Le président du tribunal a désigné M. Felsenheld, premier conseiller, en application de l’article R. 222-1 du code de justice administrative, pour statuer par ordonnance dans les cas prévus aux 1° à 7° de cet article.
Considérant ce qui suit :
Par une ordonnance n° 2401867 du 30 septembre 2024, rendue sur le fondement de l’article L. 521-2 du code de justice administrative, le juge des référés du tribunal administratif de Mayotte a suspendu les effets de l’arrêté du 27 septembre 2024 du préfet de Mayotte pris à l’encontre de M. A... portant obligation de quitter le territoire français sans délai et a enjoint au préfet de lui délivrer, sans délai, une autorisation provisoire de séjour et de procéder au réexamen de sa situation. Par la présente requête, M. A..., qui soutient que l’ordonnance du 30 septembre 2024 n’a pas été exécutée et demande au juge de prononcer des mesures d’exécution sur le fondement de l’article L. 911-4 du code de justice administrative.
Aux termes de l’article R. 222-1 du code de justice administrative : « (…) les présidents de tribunal administratif (…) peuvent, par ordonnance : (…) / 4° Rejeter les requêtes manifestement irrecevables, lorsque la juridiction n'est pas tenue d'inviter leur auteur à les régulariser ou qu'elles n'ont pas été régularisées à l'expiration du délai imparti par une demande en ce sens (…). ».

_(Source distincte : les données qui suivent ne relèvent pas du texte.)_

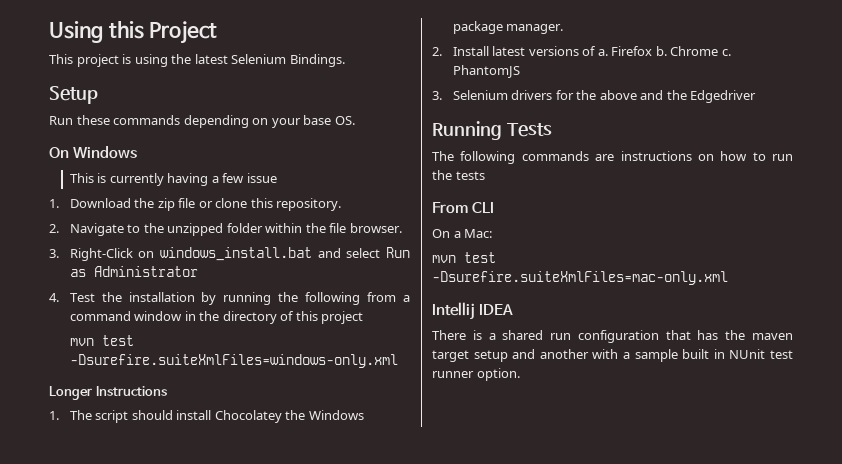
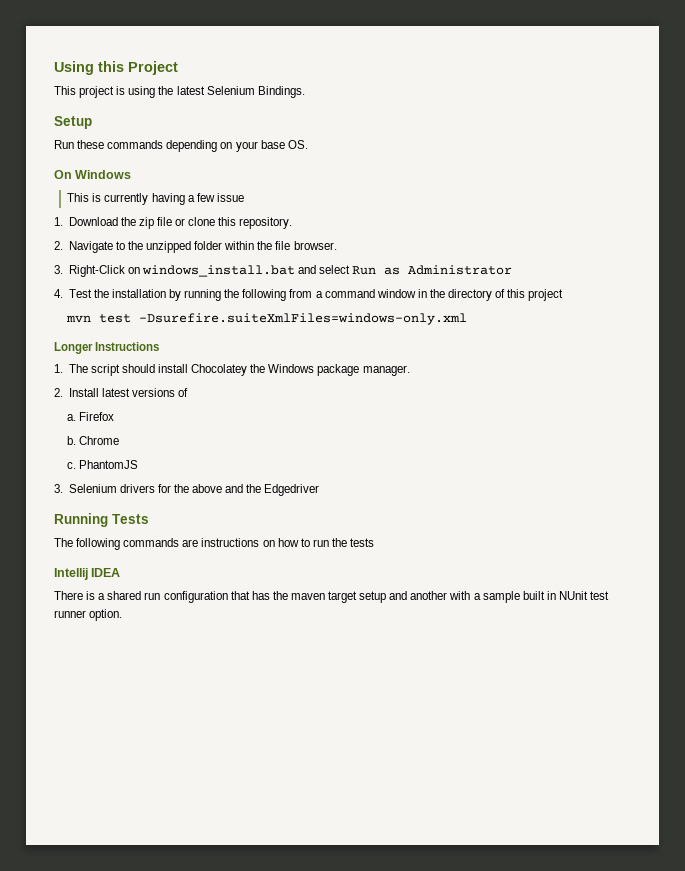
- 2. Install latest versions of a.
+ 2. Install latest versions of
+ a.
- Firefox b.
+ Firefox
+ b.
- Chrome c.
+ Chrome
+ c.
- From CLI
- On a Mac:
- mvn test -Dsurefire.suiteXmlFiles=mac-only.xml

3. Aux termes de l’article de l’article L. 911-4 du code de justice administrative : « En cas d’inexécution d’un jugement (…) la partie intéressée peut demander au tribunal administratif (…) qui a rendu la décision d’en assurer l’exécution. / (…) Si le jugement (…) dont l’exécution est demandée n’a pas défini les mesures d’exécution, la juridiction saisie procède à cette définition. Elle peut fixer un délai d’exécution et prononcer une astreinte (…) ».
4. Il résulte de l’instruction qu’une autorisation provisoire de séjour a été délivrée à M. A... le 14 janvier 2025 et, qu’à l’issue du réexamen de sa situation, le préfet de Mayotte a, par un arrêté du 11 avril 2025, refusé de l’admettre au séjour. Par suite, l’ordonnance du 30 septembre 2024 était déjà entièrement exécutée avant la présente saisine du juge de l’exécution sur le fondement de l’article L. 911-4 du code de justice administrative. Par suite, les conclusions de la requête de M. A... sont manifestement irrecevables et doivent être rejetées pour ce motif.
O R D O N N E :
Article 1er : La requête de M. A... est rejetée.
Article 2 : La présente ordonnance sera notifiée à M. B... A... et au préfet de Mayotte.
Copie en sera transmise au ministre de l’intérieur et à la ministre des outre-mer en application de l’article L. 751-8 du code de justice administrative.
Fait à Mamoudzou, le 25 mars 2026.
Le magistrat désigné,
R. FELSENHELD
La République mande et ordonne au préfet de Mayotte en ce qui le concerne ou à tous commissaires de justice à ce requis en ce qui concerne les voies de droit commun contre les parties privées, de pourvoir à l'exécution de la présente décision.